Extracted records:
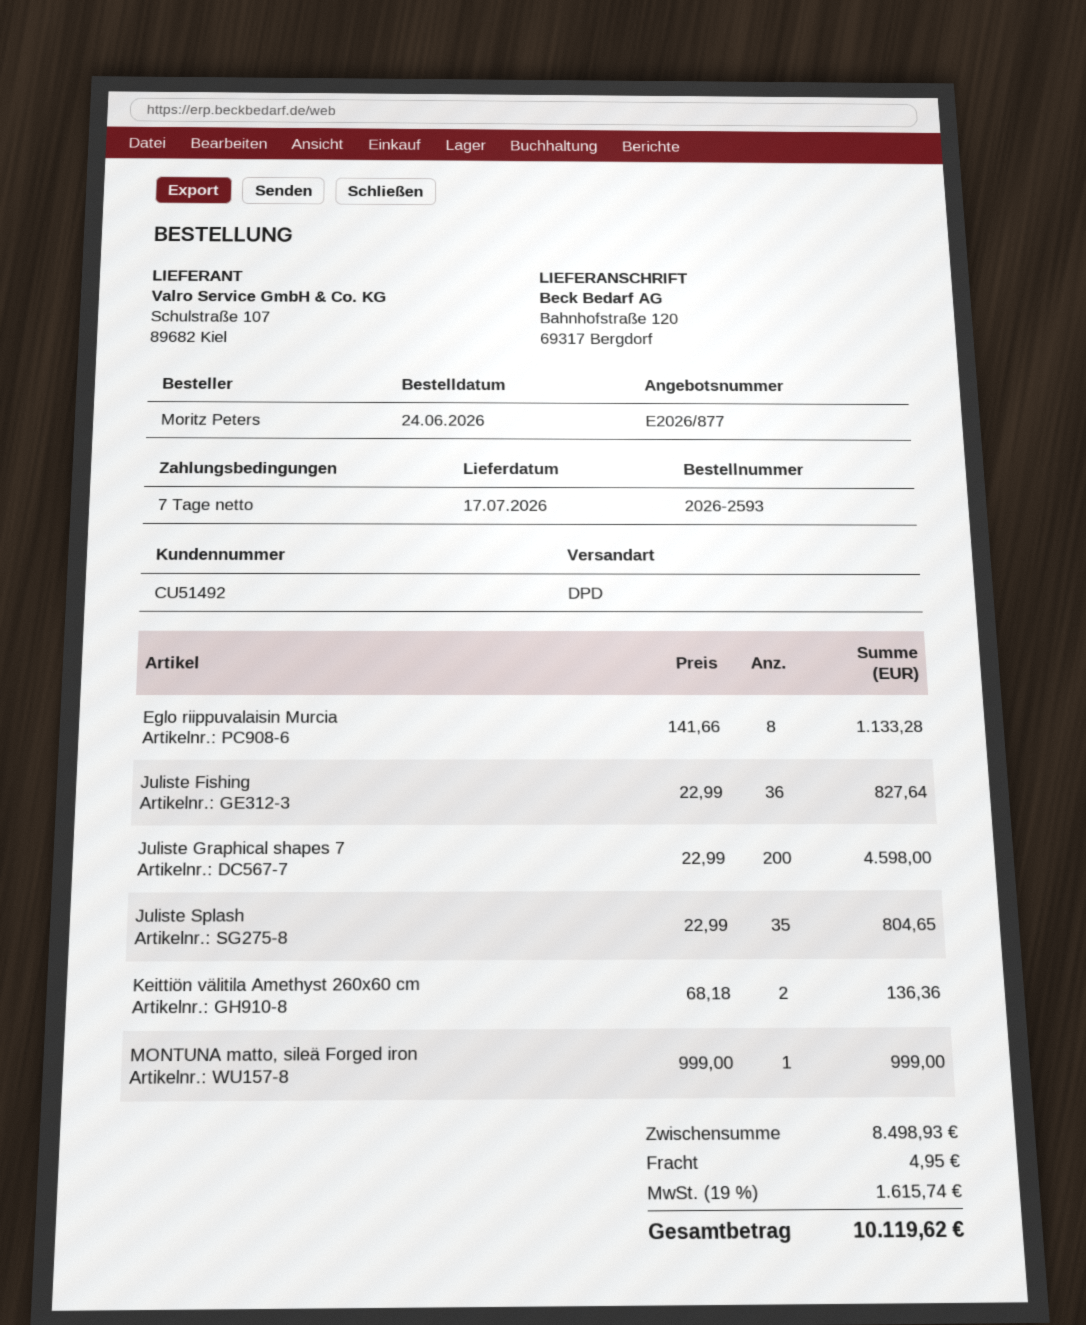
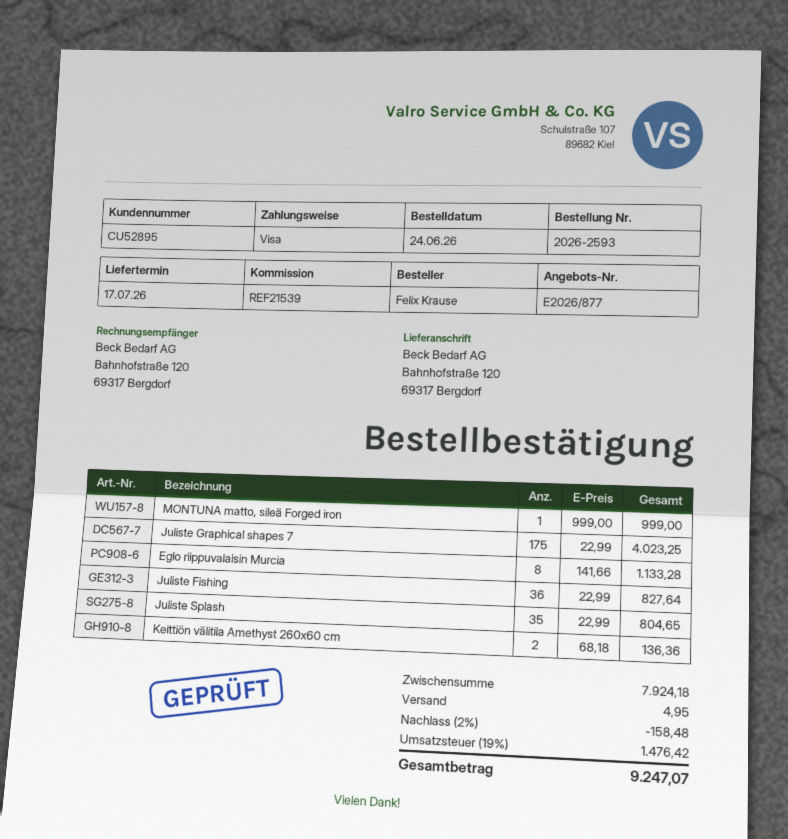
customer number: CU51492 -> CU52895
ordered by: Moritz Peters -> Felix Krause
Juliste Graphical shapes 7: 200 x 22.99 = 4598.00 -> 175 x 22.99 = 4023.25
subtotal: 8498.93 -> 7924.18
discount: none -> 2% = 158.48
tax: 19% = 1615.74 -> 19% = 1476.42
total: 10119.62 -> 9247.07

--

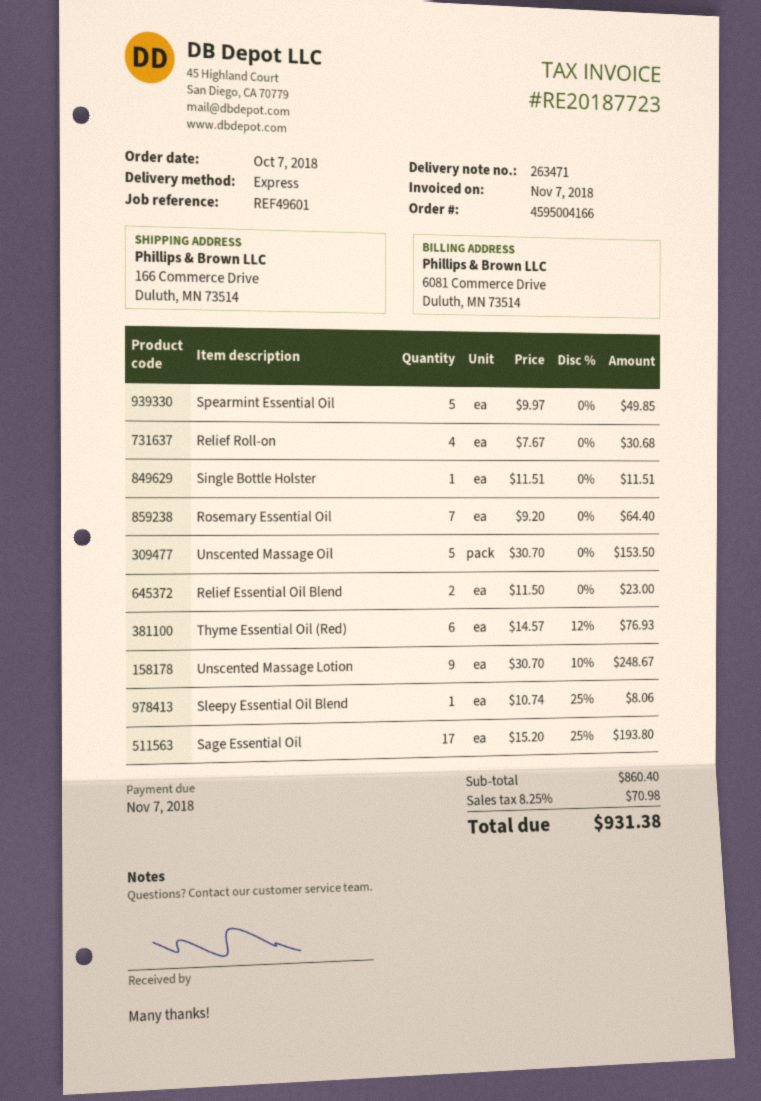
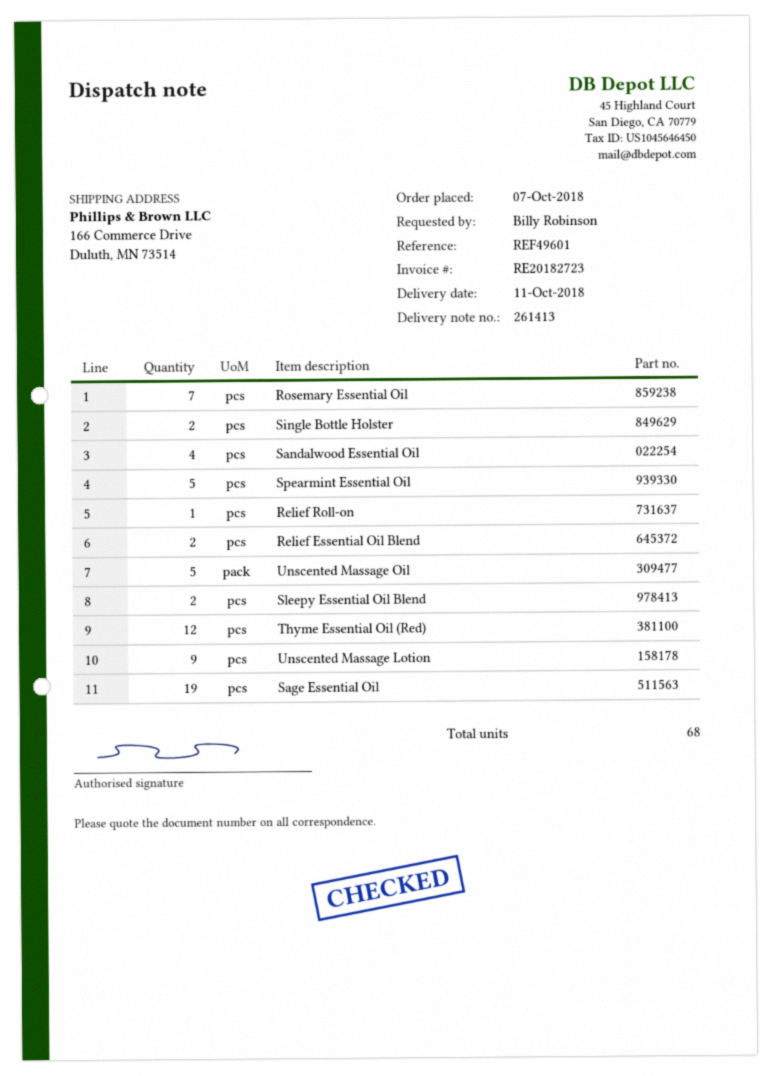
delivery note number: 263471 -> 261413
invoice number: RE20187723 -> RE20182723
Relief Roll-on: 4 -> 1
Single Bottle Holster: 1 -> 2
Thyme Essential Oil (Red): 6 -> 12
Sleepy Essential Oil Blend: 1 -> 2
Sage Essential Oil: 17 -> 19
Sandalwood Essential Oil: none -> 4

---

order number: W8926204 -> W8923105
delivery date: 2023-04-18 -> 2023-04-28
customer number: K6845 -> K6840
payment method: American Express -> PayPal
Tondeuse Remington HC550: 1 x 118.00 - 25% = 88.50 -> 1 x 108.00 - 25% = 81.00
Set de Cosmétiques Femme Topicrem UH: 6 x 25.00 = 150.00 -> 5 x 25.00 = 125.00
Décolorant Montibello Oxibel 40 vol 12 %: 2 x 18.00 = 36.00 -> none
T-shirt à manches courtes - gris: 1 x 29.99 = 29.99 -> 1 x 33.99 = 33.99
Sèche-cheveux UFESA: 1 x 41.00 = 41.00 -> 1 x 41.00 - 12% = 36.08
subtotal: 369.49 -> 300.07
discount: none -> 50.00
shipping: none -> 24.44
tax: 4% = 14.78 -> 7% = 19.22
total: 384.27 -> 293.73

Try it => Start with the line above that contains "ordered by: Moritz Peters -> Felix Krause" and end with the line that contains "total: 10119.62 -> 9247.07". Write out those lines exactly, and only those.

Written solution =>
ordered by: Moritz Peters -> Felix Krause
Juliste Graphical shapes 7: 200 x 22.99 = 4598.00 -> 175 x 22.99 = 4023.25
subtotal: 8498.93 -> 7924.18
discount: none -> 2% = 158.48
tax: 19% = 1615.74 -> 19% = 1476.42
total: 10119.62 -> 9247.07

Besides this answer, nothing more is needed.